Forty-eight native speakers of Japanese participated in the experiment (females = 26, mean age = 24, SD = 4.81). They were recruited from several Japanese universities through a Japanese participant recruitment website (https://www.jikken-baito.com/). All the Japanese participants were Japanese-English late bilinguals, who started to learn L2 English sometime after five years old at school. Sixty-one native speakers of English were recruited on Amazon Machinal Turk (female = 22, mean age = 33, SD = 4.99). They all reported that they either spoke only English or had very limited knowledge of other languages, such as Spanish, Mandarin, including Japanese. All participants filled a consent form on Google Forms before the experiments. Our experiment involved new task manipulations and tested new languages that had not been tested in past studies. Our analyses included interactions between two factors (language and category) with two and four levels respectively. For these reasons, although we ensured a greater number of items and participants than those tested in past studies, it was challenging to estimate the required sample size precisely in advance. Therefore, we conducted post-hoc power analyses with the SIMR package (Green & MacLeod, 2016), following the approach taken in some past studies (e.g., Antal & de Almeida, 2024), on a subset of our full dataset (PatientUnmatch in animal->human). We ran 1000 simulations to estimate the minimum number of participants needed to achieve 80% power within a 95% confidence interval. The simulation results indicated that a total of 80 participants (40 participants in each language group) would reach the power threshold. Because the current study recruited a total of 109 participants, it had sufficient statistical power.

Materials

We opted for the line-drawn materials used in Qu and Miwa (2024). The materials consisted of 200 images that all depicted an action caused by an agent upon a patient.
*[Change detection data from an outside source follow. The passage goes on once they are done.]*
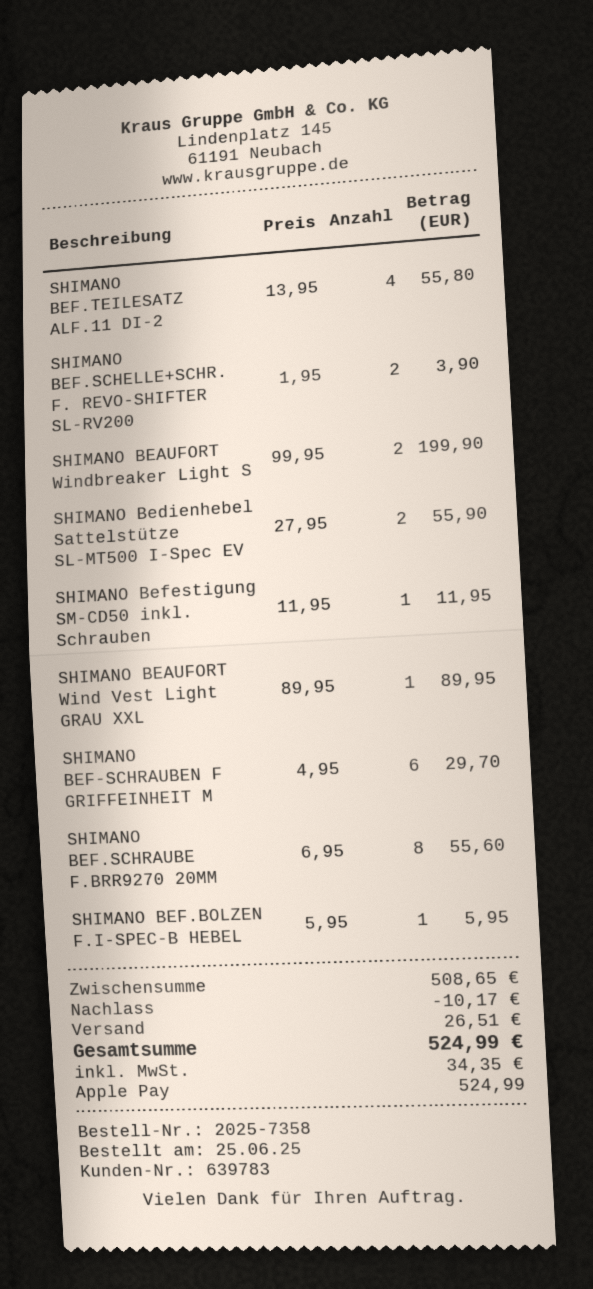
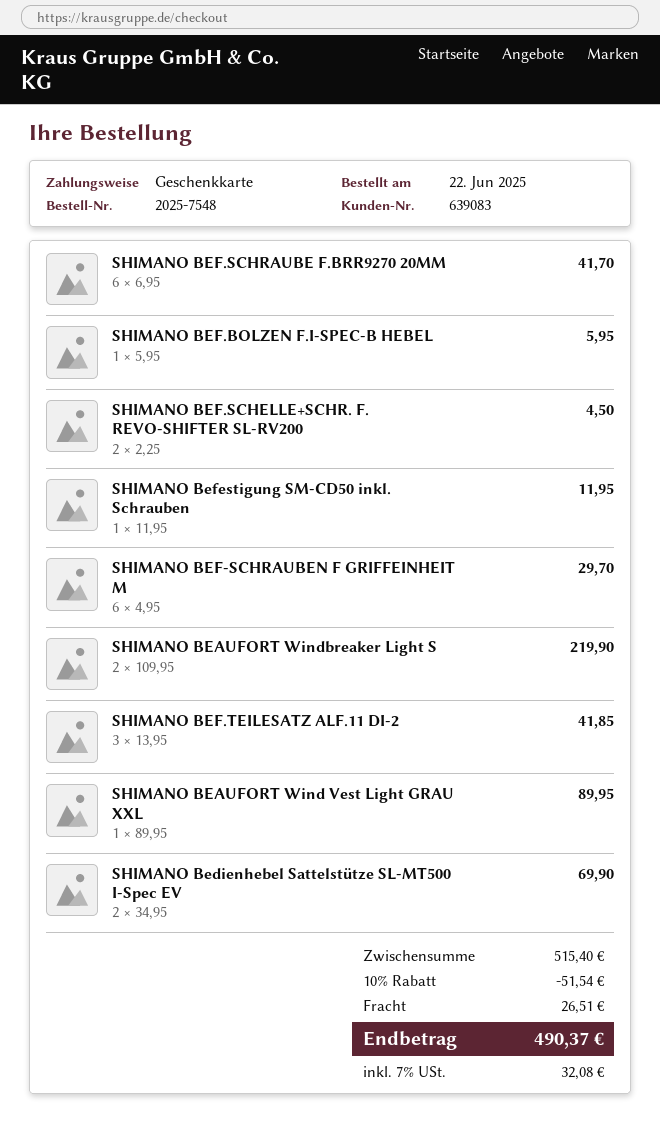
order number: 2025-7358 -> 2025-7548
order date: 2025-06-25 -> 2025-06-22
customer number: 639783 -> 639083
payment method: Apple Pay -> gift card
SHIMANO BEF.TEILESATZ ALF.11 DI-2: 4 x 13.95 = 55.80 -> 3 x 13.95 = 41.85
SHIMANO BEF.SCHELLE+SCHR. F. REVO-SHIFTER SL-RV200: 2 x 1.95 = 3.90 -> 2 x 2.25 = 4.50
SHIMANO BEAUFORT Windbreaker Light S: 2 x 99.95 = 199.90 -> 2 x 109.95 = 219.90
SHIMANO Bedienhebel Sattelstütze SL-MT500 I-Spec EV: 2 x 27.95 = 55.90 -> 2 x 34.95 = 69.90
SHIMANO BEF.SCHRAUBE F.BRR9270 20MM: 8 x 6.95 = 55.60 -> 6 x 6.95 = 41.70
subtotal: 508.65 -> 515.40
discount: 10.17 -> 51.54
tax: 34.35 -> 32.08
total: 524.99 -> 490.37

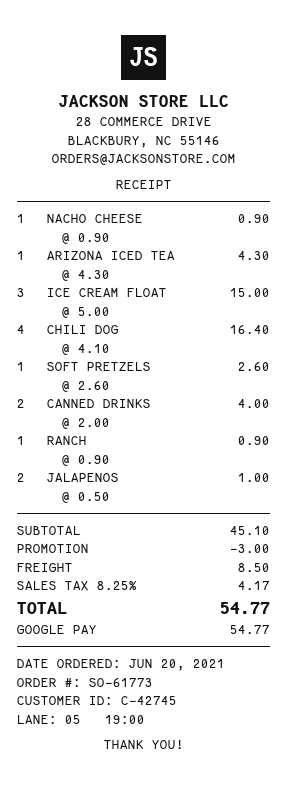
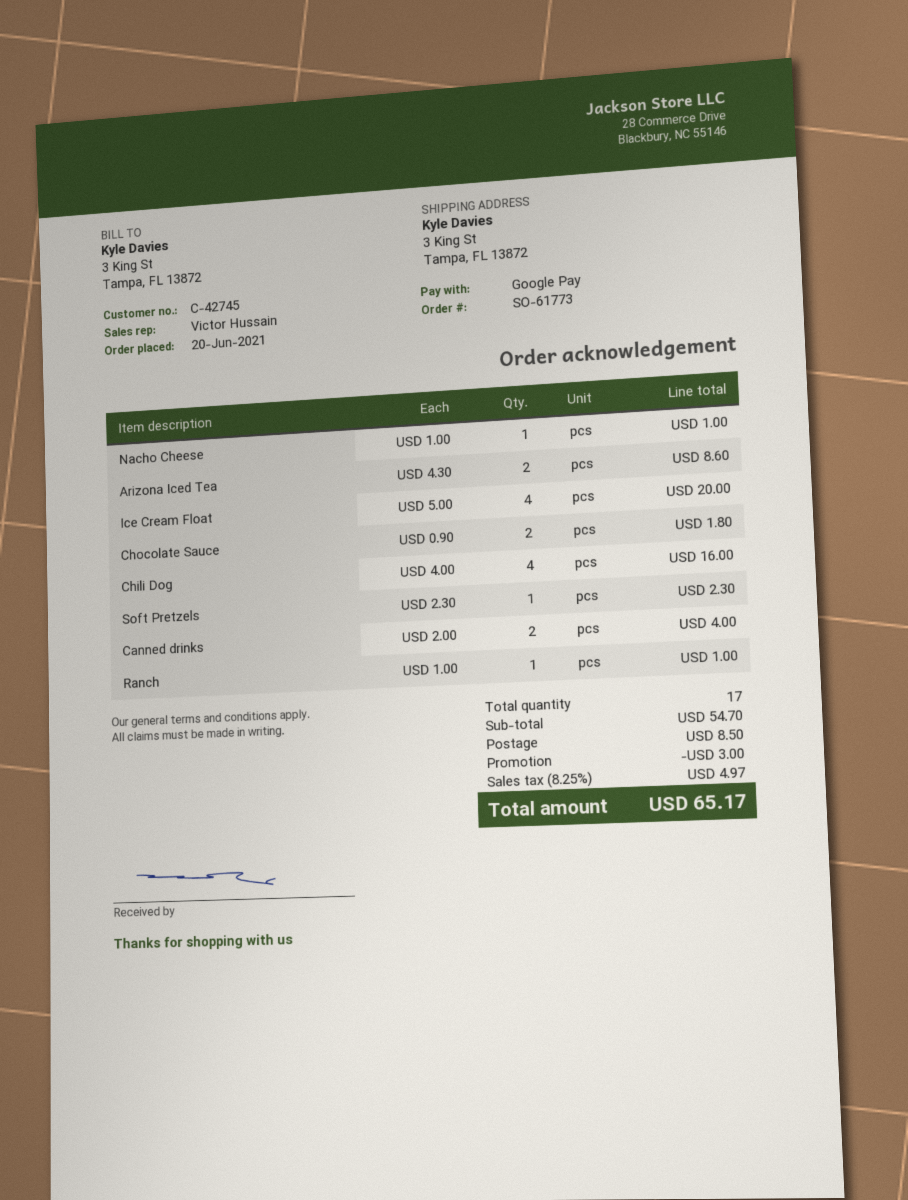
NACHO CHEESE: 1 x 0.90 = 0.90 -> 1 x 1.00 = 1.00
ARIZONA ICED TEA: 1 x 4.30 = 4.30 -> 2 x 4.30 = 8.60
ICE CREAM FLOAT: 3 x 5.00 = 15.00 -> 4 x 5.00 = 20.00
CHILI DOG: 4 x 4.10 = 16.40 -> 4 x 4.00 = 16.00
SOFT PRETZELS: 1 x 2.60 = 2.60 -> 1 x 2.30 = 2.30
RANCH: 1 x 0.90 = 0.90 -> 1 x 1.00 = 1.00
JALAPENOS: 2 x 0.50 = 1.00 -> none
Chocolate Sauce: none -> 2 x 0.90 = 1.80
subtotal: 45.10 -> 54.70
tax: 8.25% = 4.17 -> 8.25% = 4.97
total: 54.77 -> 65.17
There were four categories of images, with 50 images in each of the following four categories: “animals chasing humans,” “humans chasing animals,” “humans throwing objects,” and “disasters threatening humans.” Each image had two versions with respect to the direction of agent-to-patient actions: right and left. See Fig. 1 for sample images.

Procedure

The experiment was conducted online. Participants were directed to an experiment webpage created by the authors and participated in the experiment by following the instructions written on the webpage. They were asked to participate using a computer (rather than a smartphone or a tablet) in a quiet environment with a stable Internet access. The instructions throughout the whole experiment were either in English for English participants or in Japanese for Japanese participants.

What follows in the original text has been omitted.